AI can help you write.
It can speed things up, clean the grammar, suggest structure, and make a post more readable.
But it cannot own the story for you.
That part is still human.
Lately, LinkedIn has been filling up with posts that are polished, balanced, professional — and strangely empty.
They have the right rhythm.
The right uplift.
The right closing question.
But no real author seems to be standing inside them.
That is the problem.
The issue is not simply AI writing.
The issue is unowned writing.
A person can use AI and still write something real.
But then the text must carry signs of authorship:
— a position
— a lived detail
— a stake
— a judgment
— a reason this had to be said by you
Otherwise the result becomes template speech:
well-structured, competent, and forgettable.

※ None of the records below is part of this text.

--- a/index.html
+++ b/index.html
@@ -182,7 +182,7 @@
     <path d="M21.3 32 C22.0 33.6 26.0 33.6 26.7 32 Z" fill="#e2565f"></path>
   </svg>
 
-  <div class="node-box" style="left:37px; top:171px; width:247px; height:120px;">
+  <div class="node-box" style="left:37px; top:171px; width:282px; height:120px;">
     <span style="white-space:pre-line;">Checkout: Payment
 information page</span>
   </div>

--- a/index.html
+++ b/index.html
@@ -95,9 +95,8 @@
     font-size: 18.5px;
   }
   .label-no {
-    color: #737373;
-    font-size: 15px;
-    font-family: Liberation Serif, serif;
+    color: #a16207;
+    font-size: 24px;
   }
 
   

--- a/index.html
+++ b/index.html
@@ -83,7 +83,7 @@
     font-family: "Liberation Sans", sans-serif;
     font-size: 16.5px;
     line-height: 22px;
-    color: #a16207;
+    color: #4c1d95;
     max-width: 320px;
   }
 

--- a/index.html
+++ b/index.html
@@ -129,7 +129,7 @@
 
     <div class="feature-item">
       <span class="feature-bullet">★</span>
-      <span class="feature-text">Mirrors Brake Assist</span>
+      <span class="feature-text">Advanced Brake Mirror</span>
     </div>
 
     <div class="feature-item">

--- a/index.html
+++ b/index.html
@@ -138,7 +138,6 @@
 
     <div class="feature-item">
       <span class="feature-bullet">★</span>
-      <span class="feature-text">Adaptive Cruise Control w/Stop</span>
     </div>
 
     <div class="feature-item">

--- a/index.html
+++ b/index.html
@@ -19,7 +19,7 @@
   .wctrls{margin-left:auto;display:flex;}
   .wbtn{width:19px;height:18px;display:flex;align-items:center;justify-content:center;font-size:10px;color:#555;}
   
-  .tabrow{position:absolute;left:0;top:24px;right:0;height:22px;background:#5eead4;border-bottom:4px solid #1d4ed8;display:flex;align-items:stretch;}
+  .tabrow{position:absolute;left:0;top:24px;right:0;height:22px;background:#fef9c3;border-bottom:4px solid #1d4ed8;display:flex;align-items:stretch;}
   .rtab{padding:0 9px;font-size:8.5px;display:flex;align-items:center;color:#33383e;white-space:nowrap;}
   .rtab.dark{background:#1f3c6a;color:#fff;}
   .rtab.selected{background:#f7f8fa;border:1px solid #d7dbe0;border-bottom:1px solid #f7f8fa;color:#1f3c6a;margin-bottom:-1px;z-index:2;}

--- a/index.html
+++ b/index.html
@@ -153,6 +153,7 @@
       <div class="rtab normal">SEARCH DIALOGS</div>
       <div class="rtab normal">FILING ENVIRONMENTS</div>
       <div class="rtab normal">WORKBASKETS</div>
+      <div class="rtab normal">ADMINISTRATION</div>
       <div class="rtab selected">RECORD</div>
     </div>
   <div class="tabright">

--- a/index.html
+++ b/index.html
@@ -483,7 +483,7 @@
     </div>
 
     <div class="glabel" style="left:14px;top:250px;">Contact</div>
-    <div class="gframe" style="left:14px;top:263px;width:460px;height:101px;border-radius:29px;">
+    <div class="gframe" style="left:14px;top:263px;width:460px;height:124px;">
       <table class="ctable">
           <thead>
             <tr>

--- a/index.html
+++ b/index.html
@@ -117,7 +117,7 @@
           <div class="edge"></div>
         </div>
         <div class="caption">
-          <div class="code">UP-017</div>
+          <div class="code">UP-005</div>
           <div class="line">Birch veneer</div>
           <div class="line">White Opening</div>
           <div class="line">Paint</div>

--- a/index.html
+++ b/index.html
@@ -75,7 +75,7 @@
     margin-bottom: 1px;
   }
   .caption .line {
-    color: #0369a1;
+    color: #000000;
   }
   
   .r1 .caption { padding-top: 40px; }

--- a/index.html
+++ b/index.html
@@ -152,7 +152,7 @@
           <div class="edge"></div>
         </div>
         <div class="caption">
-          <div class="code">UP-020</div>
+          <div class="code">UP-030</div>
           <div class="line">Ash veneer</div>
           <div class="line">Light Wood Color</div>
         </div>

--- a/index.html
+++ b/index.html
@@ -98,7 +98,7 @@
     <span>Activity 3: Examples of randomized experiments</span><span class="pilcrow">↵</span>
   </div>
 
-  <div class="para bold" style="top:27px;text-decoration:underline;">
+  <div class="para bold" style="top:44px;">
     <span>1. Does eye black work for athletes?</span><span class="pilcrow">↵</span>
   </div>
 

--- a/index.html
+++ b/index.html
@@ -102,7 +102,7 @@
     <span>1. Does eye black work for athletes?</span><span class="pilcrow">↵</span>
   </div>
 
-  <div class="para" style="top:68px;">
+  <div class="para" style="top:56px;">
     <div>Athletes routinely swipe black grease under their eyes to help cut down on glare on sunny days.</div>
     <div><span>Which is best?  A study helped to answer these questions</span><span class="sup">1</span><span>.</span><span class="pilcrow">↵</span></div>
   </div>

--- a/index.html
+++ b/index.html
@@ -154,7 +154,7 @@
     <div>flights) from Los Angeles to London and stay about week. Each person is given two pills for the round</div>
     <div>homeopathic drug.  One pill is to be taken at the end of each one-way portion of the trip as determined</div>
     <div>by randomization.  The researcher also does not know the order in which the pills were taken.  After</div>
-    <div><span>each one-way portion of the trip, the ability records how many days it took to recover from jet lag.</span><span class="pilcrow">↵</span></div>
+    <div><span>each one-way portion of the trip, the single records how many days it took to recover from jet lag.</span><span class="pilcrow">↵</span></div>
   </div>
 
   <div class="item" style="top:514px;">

In education, media, and professional life, this matters more than people think.
We do not just need help generating answers.
We need help recognizing whether a voice is actually present.
That is why the next layer of AI literacy is not only fact-checking or prompt skills.
It is authorship literacy.
Can you stand behind the words?
Can you say why this matters to you?
Can the reader feel that someone was actually there?
Because in the end, it is not enough to publish a story.
You have to own it.
For Memecraft and Gumshoe Studio, this is becoming a principle:
Don’t just generate the post.
Enter it. Stand in it. Own it.
And yes — this should go into the results themselves.
Not as a fake AI detector.
Not as a moral lecture.
But as an ownership check:
Does this text sound inhabited?
Is there a real speaker present?
What in this post could only have been said by this person?
That may be one of the most important literacies of the AI age.